Sebagai penyedia pick-up point di kediamannya, Asty menganggap bahwa posisinya memungkinkan penerima dan dirinya untuk berinteraksi sosial. Meskipun hanya untuk sesaat, Asty merasa itu sangat membantu di saat lockdown dimana efeknya membatasi warga untuk saling berinteraksi satu sama lain. “Kita saling menyapa dan memenuhi kebutuhan manusia untuk berinteraksi,” jelasnya. “Kita nunjukin bahwa kita saling peduli dan support each other.”

Sama seperti Asty, Jeddy Nikodemus juga terkena imbas lockdown pertama yang dimulai April, kurang lebih dua bulan setelah beliau dan keluarganya pindah ke Victoria. Setelah mengetahui Kasih Project melalui kenalannya, Jeddy menjadi penerima bantuan Kasih Project berupa food package. “Mereka sangat welcome dan mereka menanyakan keberadaan kami, [dan] masalah yang kami hadapi,” cerita Jeddy melalui telepon. “Kasih Project sangat membantu kami.”

Tidak hanya food package, Jeddy menemukan solusi terhadap berbagai masalah yang dihadapi melalui bantuan Kasih Project. Berkat Kasih Project, Jeddy mendapatkan tempat kediaman baru, bantuan finansial, dan pekerjaan baru meskipun masih dalam situasi lockdown. “Saya sangat berterima kasih dengan Kasih Project,” ungkapnya.

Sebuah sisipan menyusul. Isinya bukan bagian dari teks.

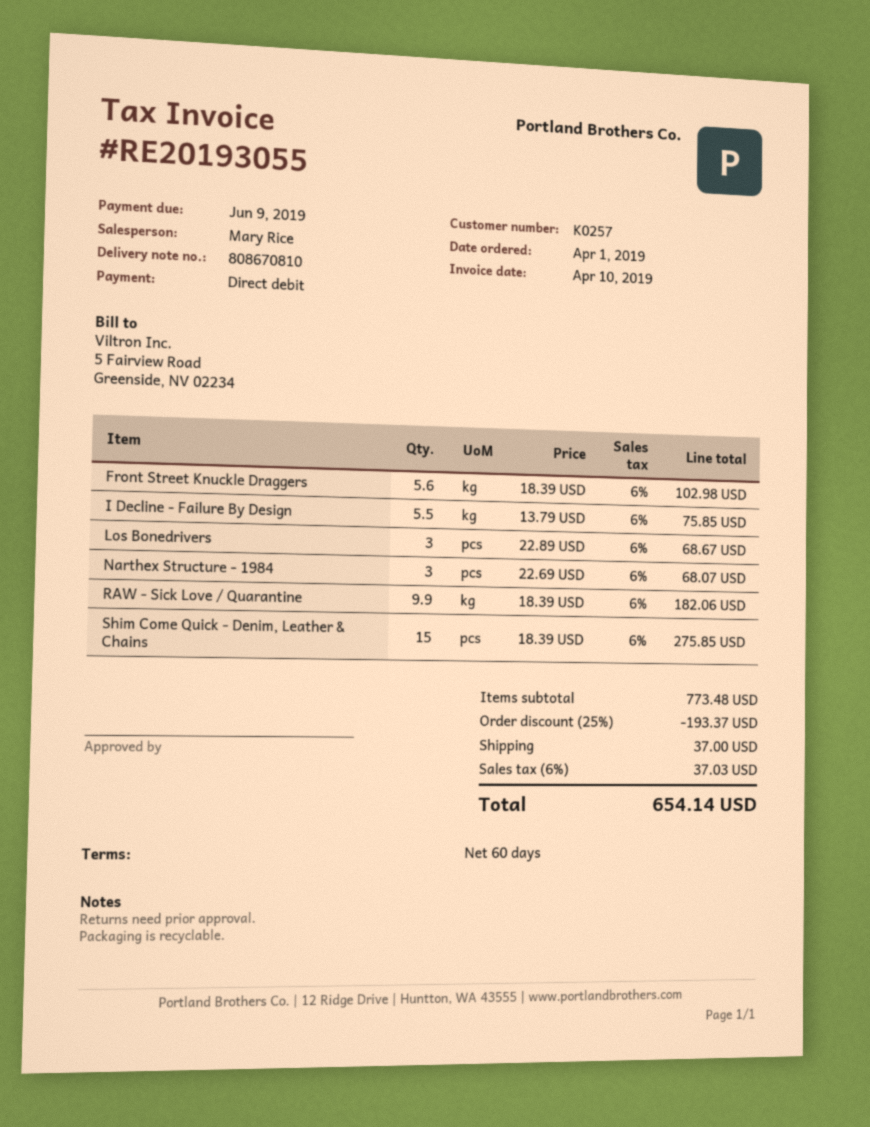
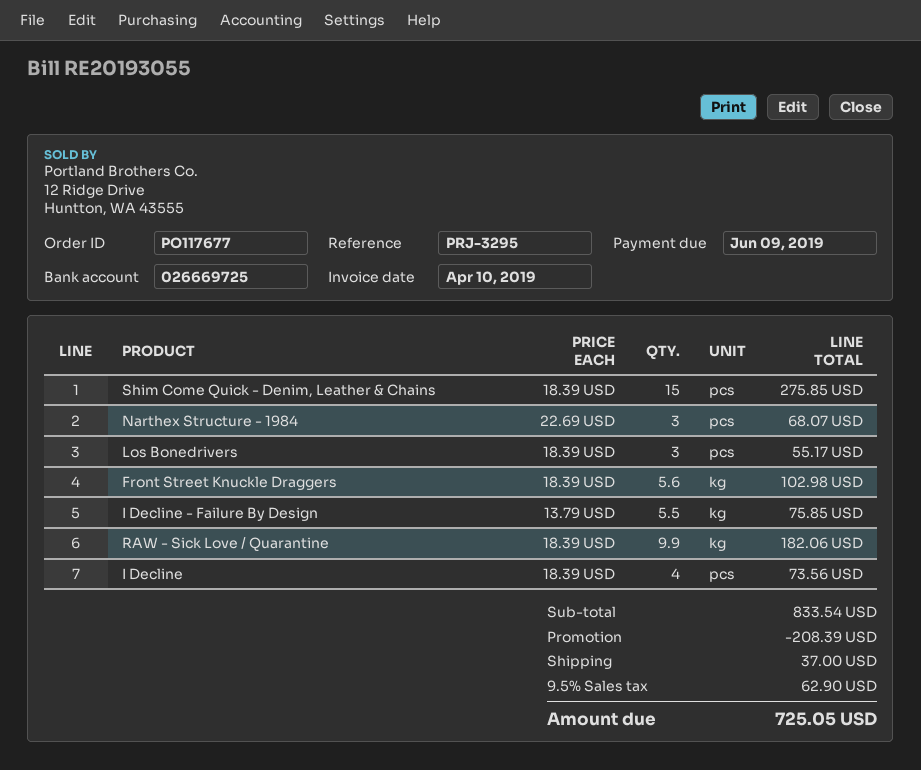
Los Bonedrivers: 3 x 22.89 = 68.67 -> 3 x 18.39 = 55.17
I Decline: none -> 4 x 18.39 = 73.56
subtotal: 773.48 -> 833.54
discount: 193.37 -> 208.39
tax: 6% = 37.03 -> 9.5% = 62.90
total: 654.14 -> 725.05

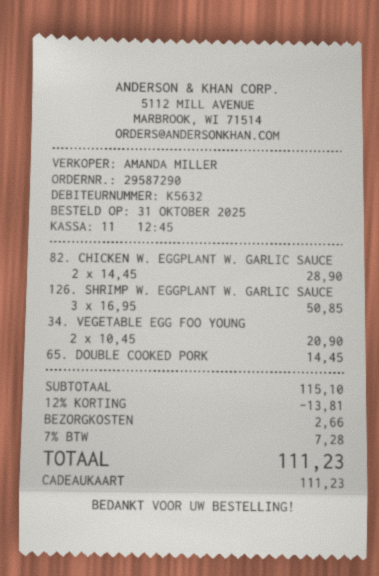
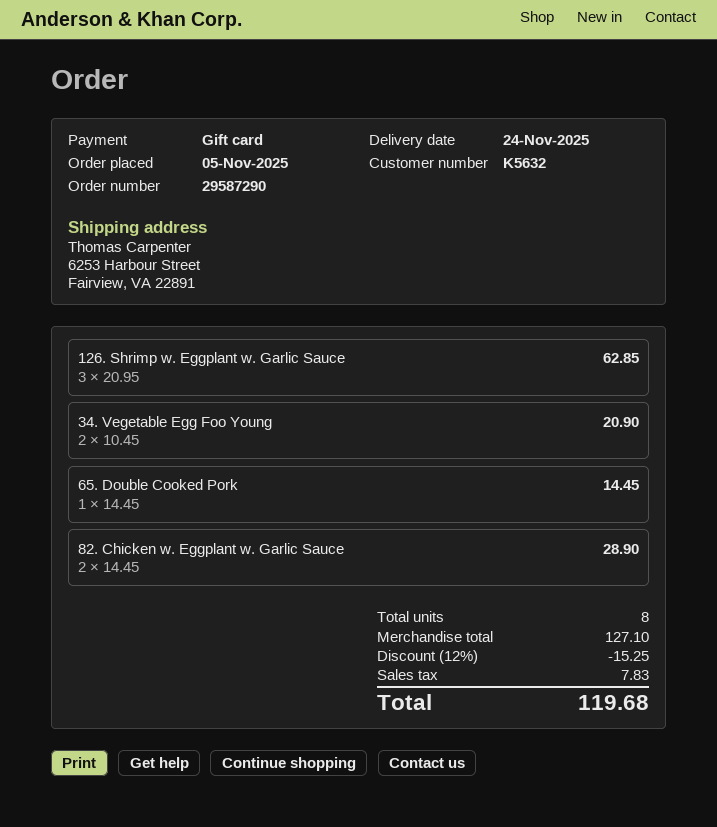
order date: 2025-10-31 -> 2025-11-05
126. SHRIMP W. EGGPLANT W. GARLIC SAUCE: 3 x 16.95 = 50.85 -> 3 x 20.95 = 62.85
subtotal: 115.10 -> 127.10
discount: 12% = 13.81 -> 12% = 15.25
shipping: 2.66 -> none
tax: 7.28 -> 7.83
total: 111.23 -> 119.68

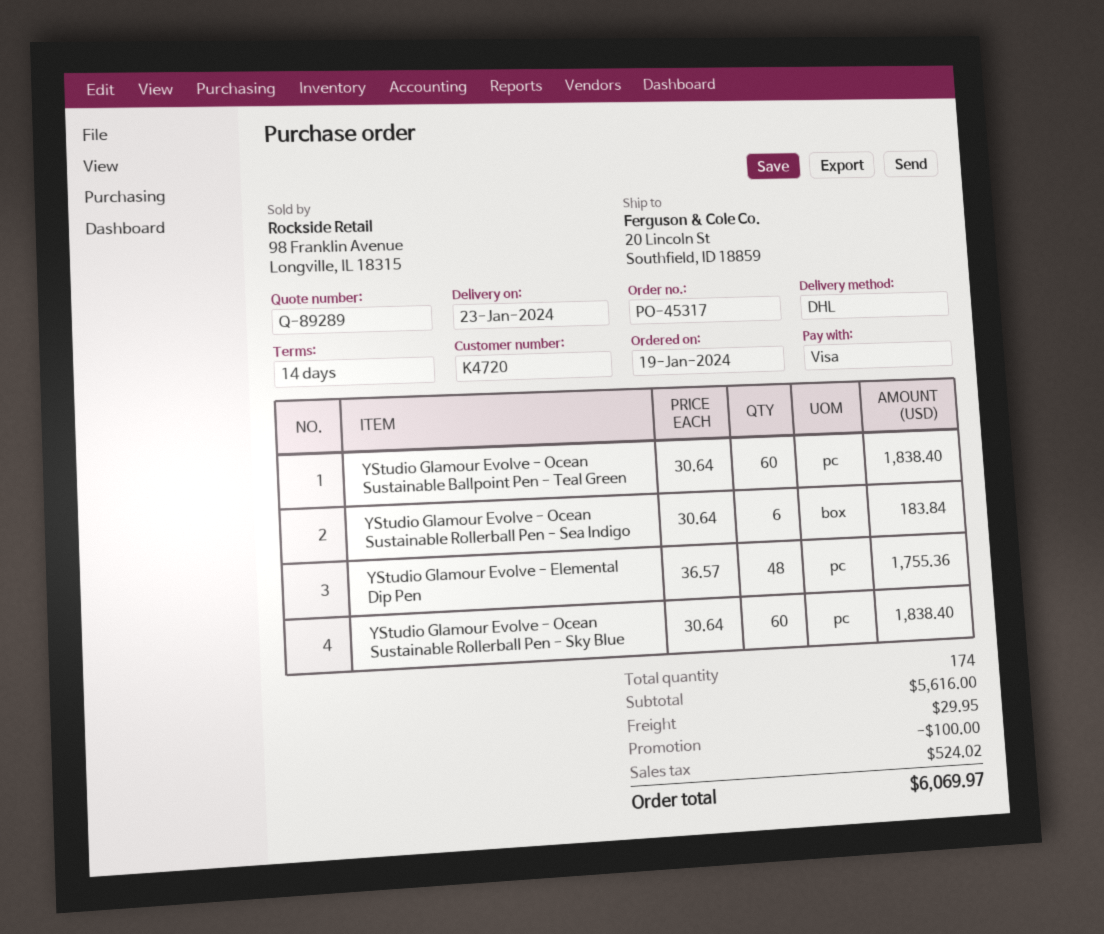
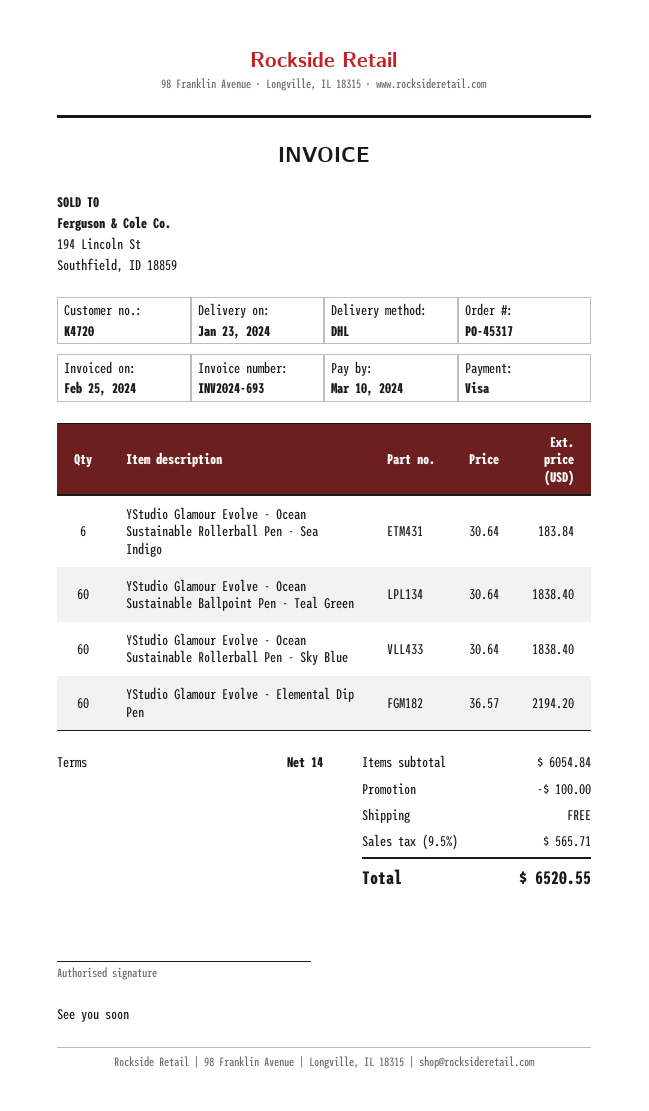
YStudio Glamour Evolve - Elemental Dip Pen: 48 x 36.57 = 1755.36 -> 60 x 36.57 = 2194.20
subtotal: 5616.00 -> 6054.84
shipping: 29.95 -> 0.00
tax: 524.02 -> 565.71
total: 6069.97 -> 6520.55

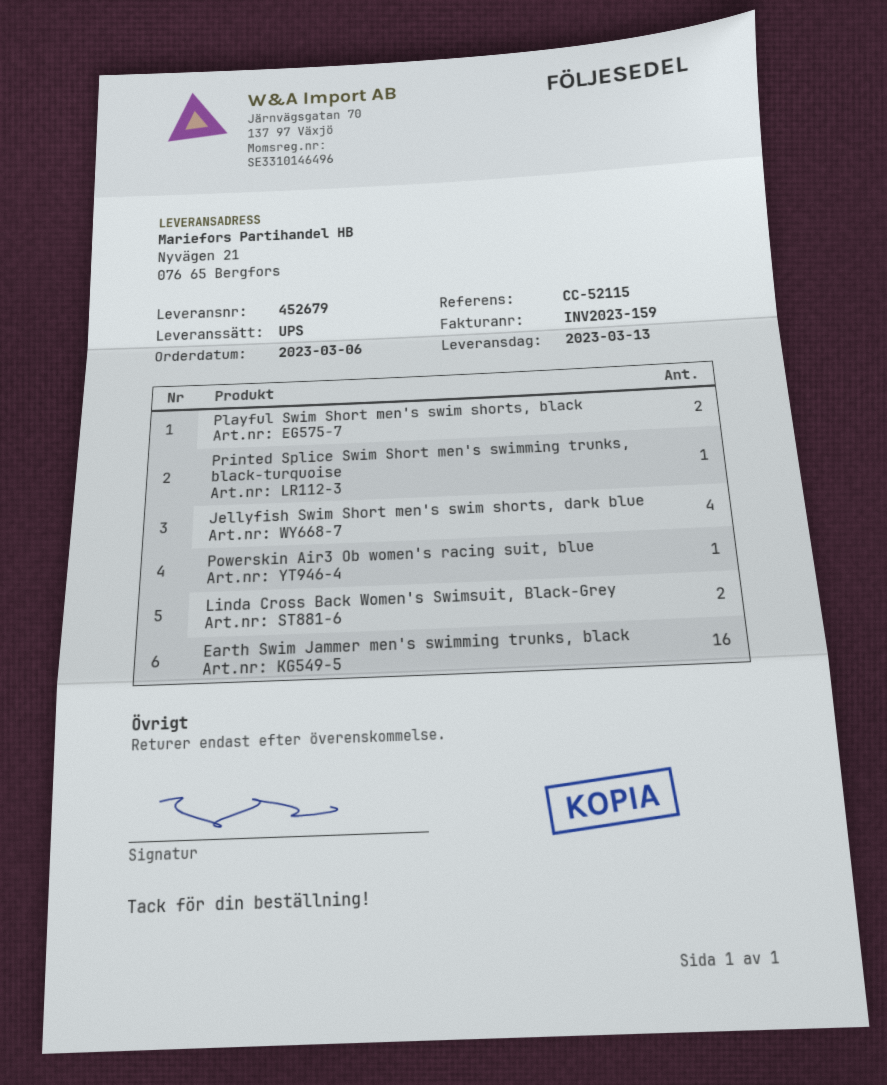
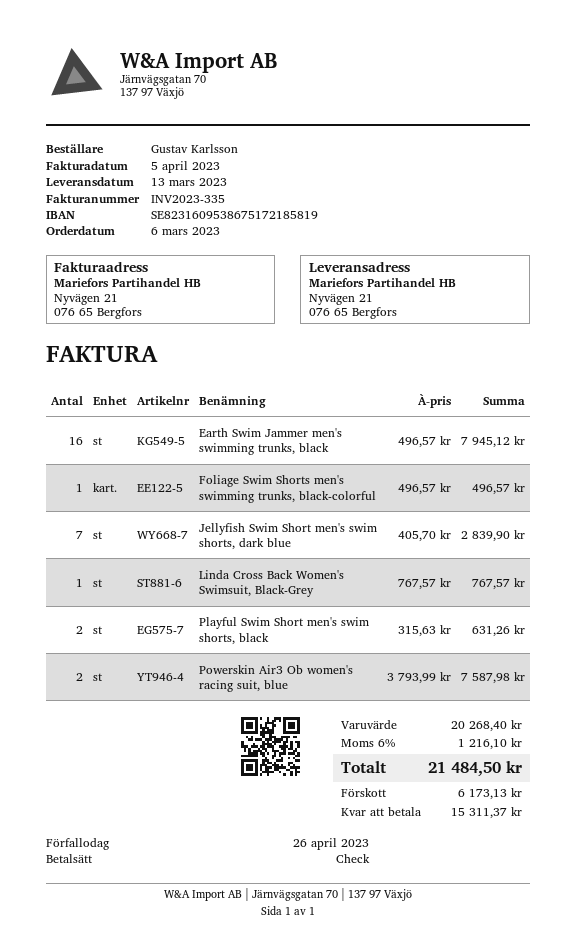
invoice number: INV2023-159 -> INV2023-335
Printed Splice Swim Short men's swimming trunks, black-turquoise: 1 -> none
Jellyfish Swim Short men's swim shorts, dark blue: 4 -> 7
Powerskin Air3 Ob women's racing suit, blue: 1 -> 2
Linda Cross Back Women's Swimsuit, Black-Grey: 2 -> 1
Foliage Swim Shorts men's swimming trunks, black-colorful: none -> 1

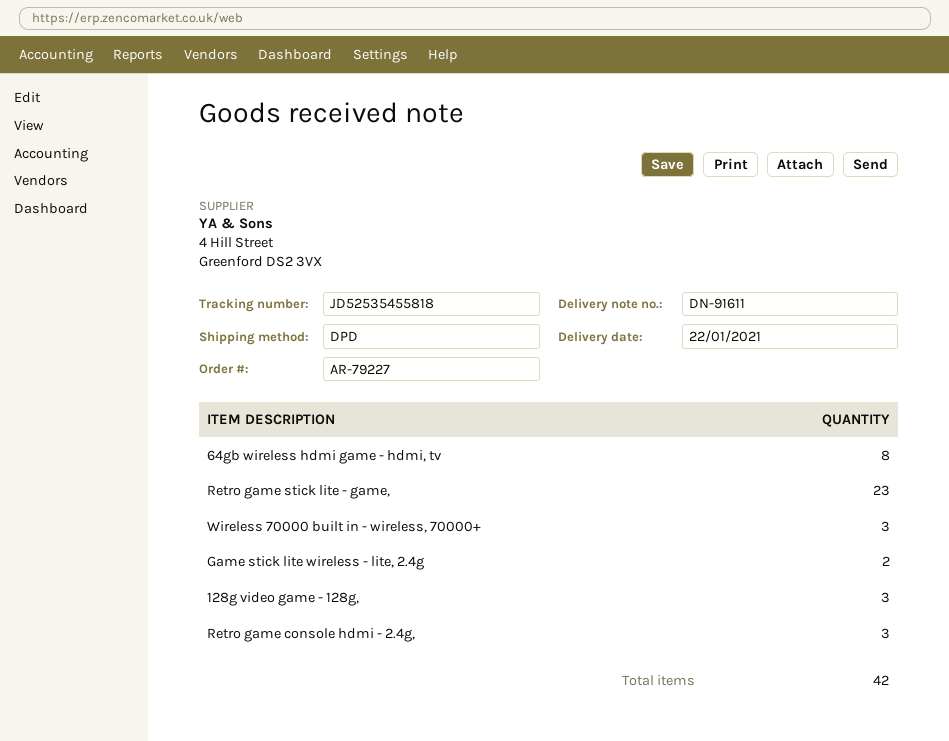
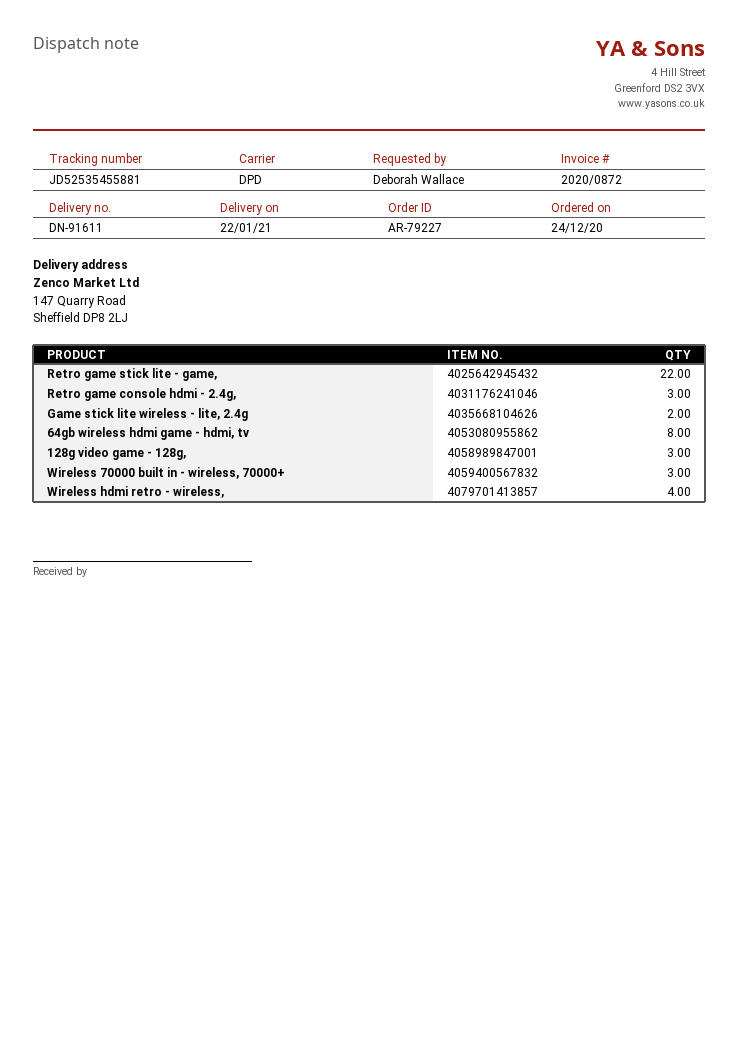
tracking number: JD52535455818 -> JD52535455881
Retro game stick lite - game,: 23 -> 22
Wireless hdmi retro - wireless,: none -> 4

Sehingga pada bulan Mei, Jeddy memutuskan untuk bergabung bersama Kasih Project sebagai relawan. Kini, Jeddy berperan sebagai koordinator Kasih Project di Springvale dimana tempat kediamannya digunakan sebagai pick-up point gerakan amal tersebut. “Saya sangat bangga dengan Kasih Project dan dengan tim saya,” ungkap Jeddy. “Saya sangat appreciate, [kita] bisa membantu masyarakat Indonesia, khususnya yang berada di Australia.”

Hingga kini, rasa antusiasme Jeddy untuk membantu warga Victoria tidak berkurang sedikit pun. “Semoga Kasih Project bisa berjalan terus dan menjadi suatu komunitas yang berguna bagi masyarakat Indonesia atau negara manapun yang terkena pandemi,” harapnya.

Sikap dermawan ini tentunya akan sangat membantu warga Victoria melalui hari-hari lockdown yang semakin hari semakin terasa panjang, mengingat pemerintah Victoria baru saja memperpanjang keadaan darurat empat minggu pada hari Minggu (13/9). Namun tidak peduli seberapa lama lockdown akan berlangsung, Angelina dan Kasih Project siap membantu warga Victoria yang membutuhkan.